Porque no es el primer error. Ni el segundo.
Primero fue la ilusión triunfalista: ganar y creer que, por arte de magia, en las reuniones iban a hacer lo que quisieran. Como si el Concejo fuese una sala privada y no un ámbito democrático donde se debate, se acuerda y —sobre todo— se respeta.
Después vino el “olvido”. Y no hablamos de una carpeta extraviada. Se cayó una licitación. Y si fuera por algo material, quizás pasaría como una torpeza más. Pero cuando lo que está en juego es comida para el hospital, el descuido deja de ser torpeza y empieza a parecer irresponsabilidad.

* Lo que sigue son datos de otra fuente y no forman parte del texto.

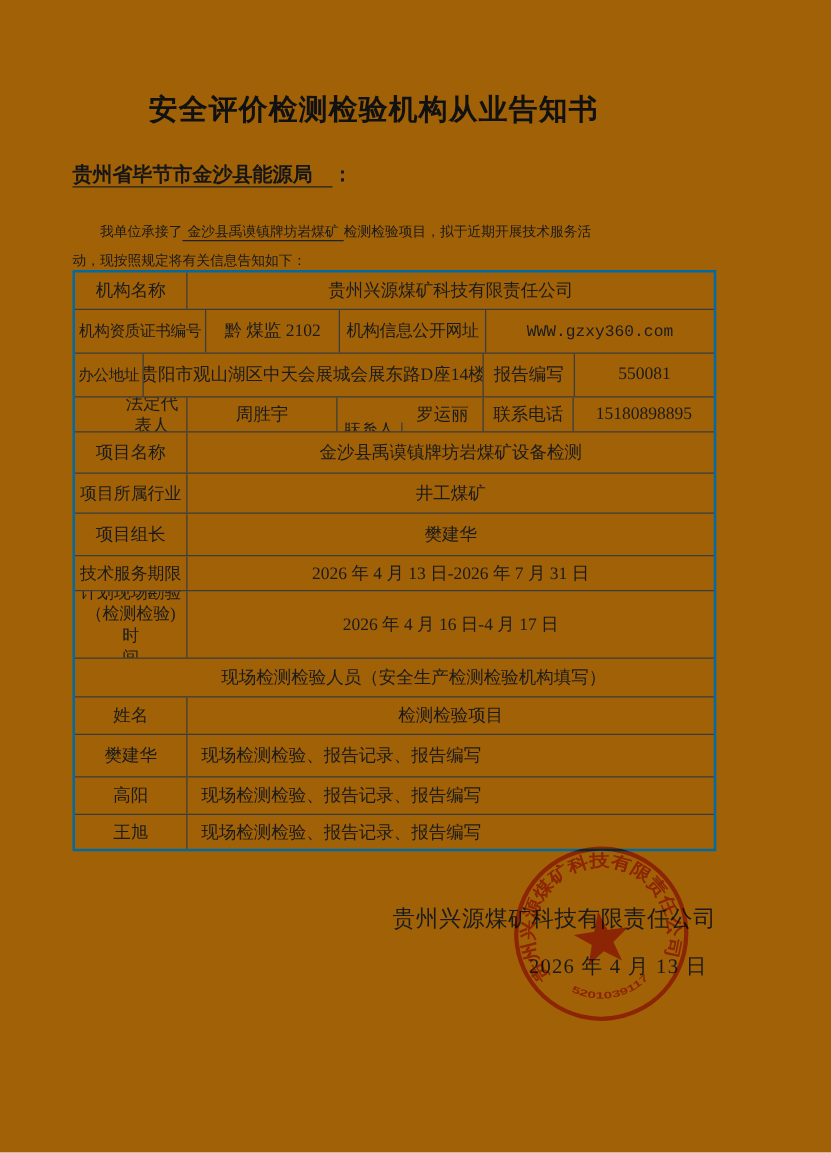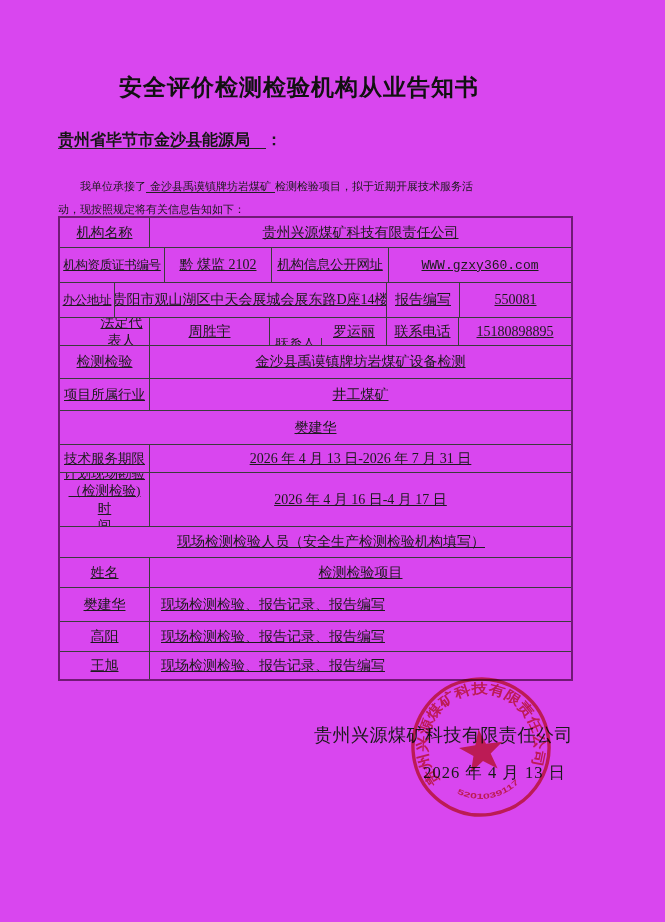"安全评价检测检验机构从业告知书" .page { background: #d946ef -> #a16207 }
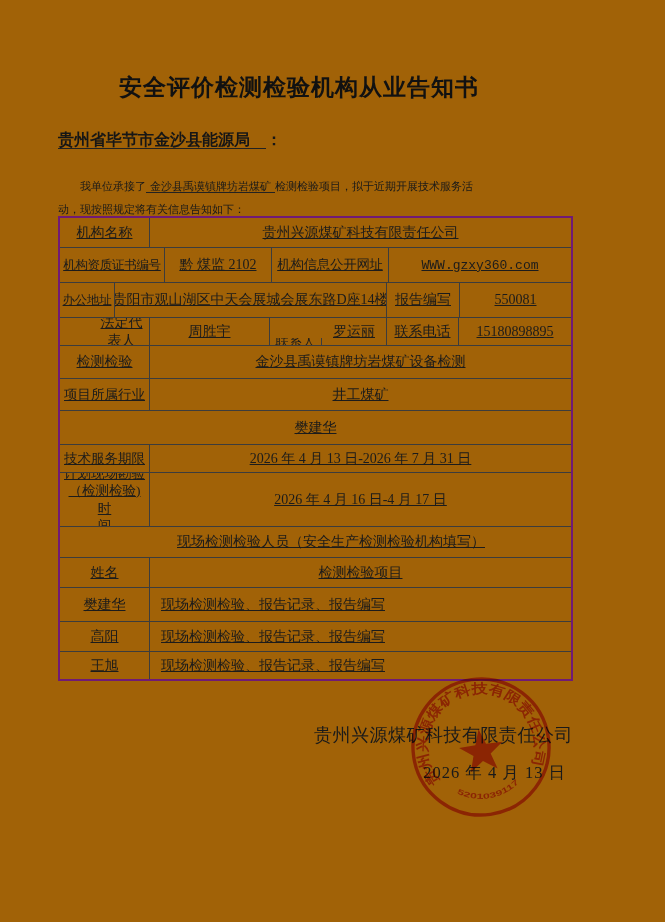"机构名称" .info-table { border: 2px solid #701a75 -> 2px solid #0369a1; text-decoration: underline -> none }
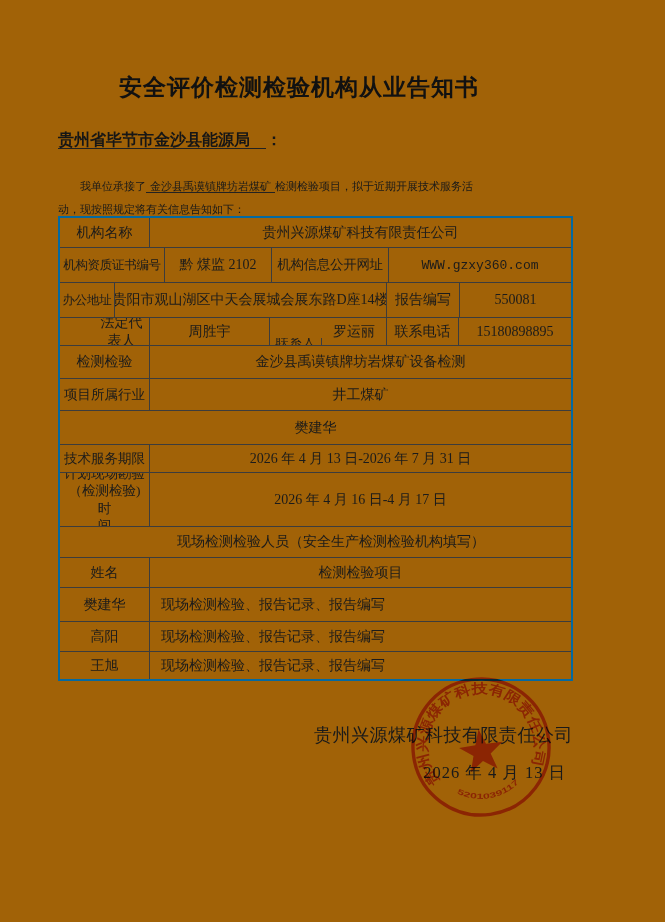"检测检验" div.td { text: 检测检验 -> 项目名称 }
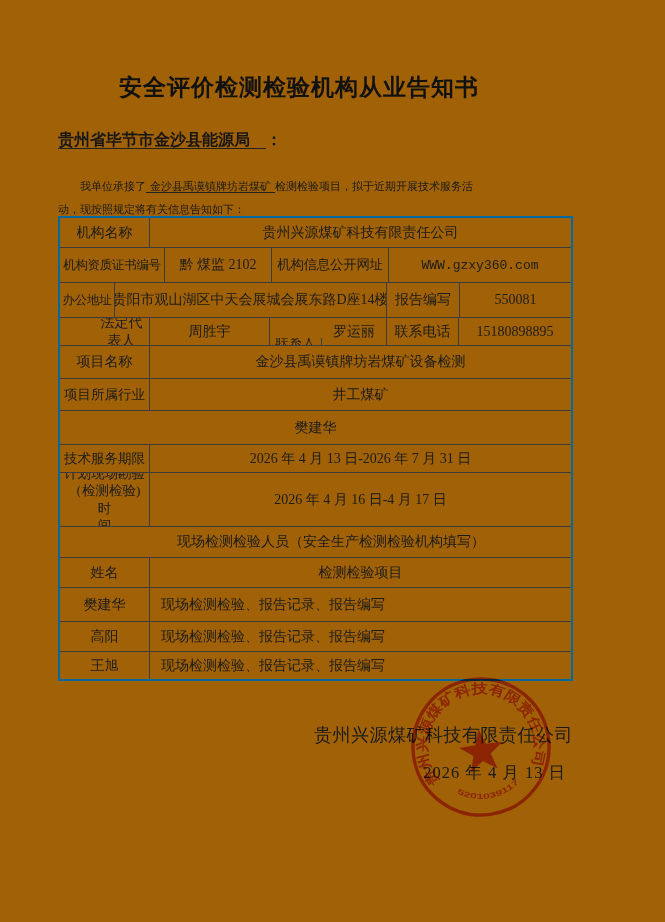"项目组长" div.td { html: none -> <div>项目组长</div> }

Como si fuera poco, apareció la bravuconada: un edil invitando a pelear, con frases poco caballerescas, casi de bar de madrugada. Y claro… cuando desde la cabeza se habilita el desborde, el resto copia el estilo. Vieja regla: lo que marca arriba, se reproduce abajo.
Lo preocupante es que esto no quede apenas como anécdota de archivo. Que no sea otra nota que pasa, indigna un rato y se olvida.
Si alguien se postuló, firmó una lista, pidió el voto y prometió cambio, lo mínimo era prepararse. O, quién sabe… tal vez la famosa “escuelita de los concejales” decidió tomarse vacaciones adelantadas.
El problema es que el distrito no tiene receso. Y la gente —menos que menos—.